* WORK REQUEST *
The reply has to be a number alone, equal to how many lines in the entries below hold the string "kernel".

○ ○ ○ ○ ○

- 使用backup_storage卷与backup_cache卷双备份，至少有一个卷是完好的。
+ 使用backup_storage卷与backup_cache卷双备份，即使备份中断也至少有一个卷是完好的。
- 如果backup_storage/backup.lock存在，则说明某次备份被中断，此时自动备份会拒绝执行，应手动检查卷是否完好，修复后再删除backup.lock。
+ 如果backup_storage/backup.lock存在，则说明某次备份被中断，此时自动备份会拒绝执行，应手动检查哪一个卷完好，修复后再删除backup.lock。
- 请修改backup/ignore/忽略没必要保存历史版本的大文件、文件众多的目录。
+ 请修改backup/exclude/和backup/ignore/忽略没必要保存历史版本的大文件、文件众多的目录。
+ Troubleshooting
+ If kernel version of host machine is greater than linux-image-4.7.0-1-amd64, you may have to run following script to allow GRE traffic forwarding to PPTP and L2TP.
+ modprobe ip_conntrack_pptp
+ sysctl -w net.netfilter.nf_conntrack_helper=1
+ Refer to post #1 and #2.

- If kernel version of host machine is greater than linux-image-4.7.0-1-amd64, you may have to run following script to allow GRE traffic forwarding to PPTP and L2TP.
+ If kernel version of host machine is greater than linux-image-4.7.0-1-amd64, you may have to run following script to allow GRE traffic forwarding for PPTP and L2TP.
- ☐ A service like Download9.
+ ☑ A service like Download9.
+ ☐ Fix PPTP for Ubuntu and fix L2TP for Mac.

○ ○ ○ ○ ○

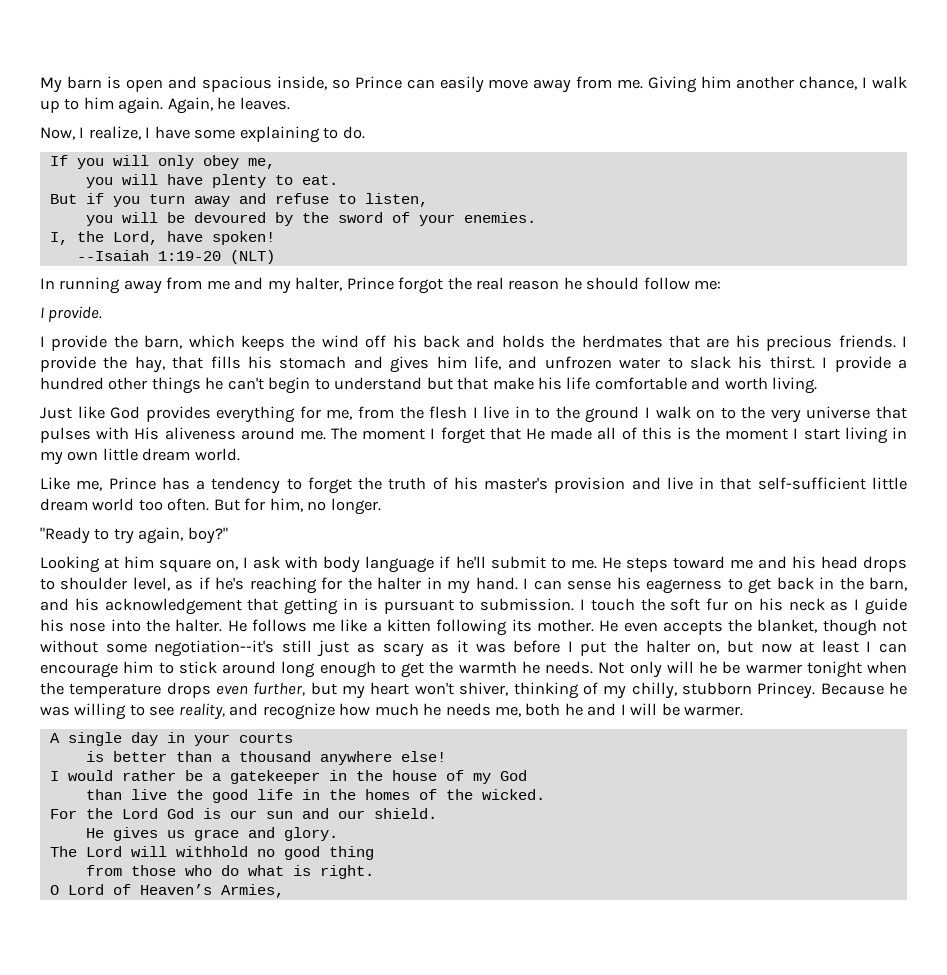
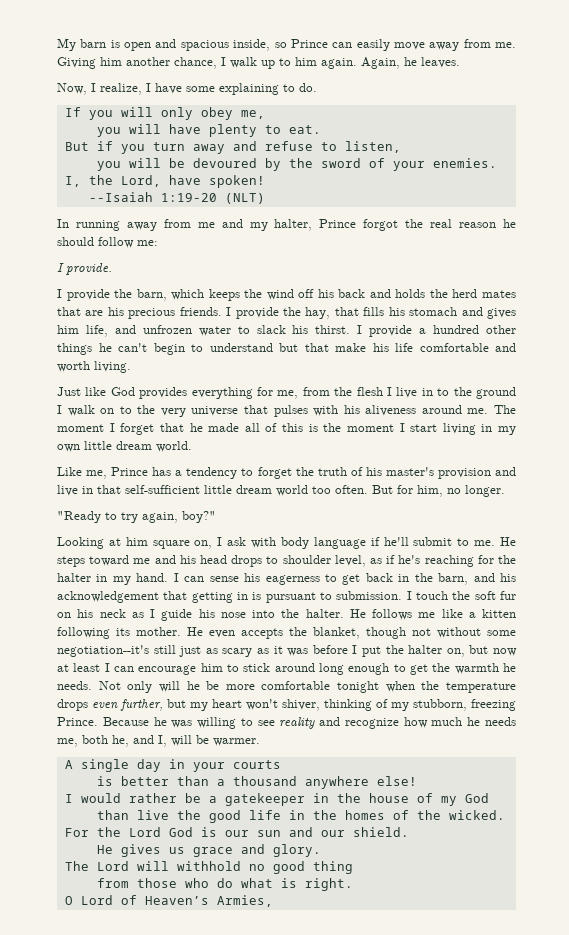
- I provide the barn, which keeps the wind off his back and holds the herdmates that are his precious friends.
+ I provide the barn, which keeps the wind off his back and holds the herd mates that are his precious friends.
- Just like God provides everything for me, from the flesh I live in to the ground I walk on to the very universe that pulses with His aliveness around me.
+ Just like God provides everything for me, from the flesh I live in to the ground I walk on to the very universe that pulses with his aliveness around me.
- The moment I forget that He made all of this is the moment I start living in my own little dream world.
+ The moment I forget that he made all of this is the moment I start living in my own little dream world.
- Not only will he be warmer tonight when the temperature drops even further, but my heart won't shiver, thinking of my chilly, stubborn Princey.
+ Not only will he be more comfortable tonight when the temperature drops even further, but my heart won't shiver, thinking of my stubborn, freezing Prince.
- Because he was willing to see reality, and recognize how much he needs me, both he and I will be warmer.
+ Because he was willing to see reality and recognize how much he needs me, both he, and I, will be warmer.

○ ○ ○ ○ ○

* FINISHED TASK *
3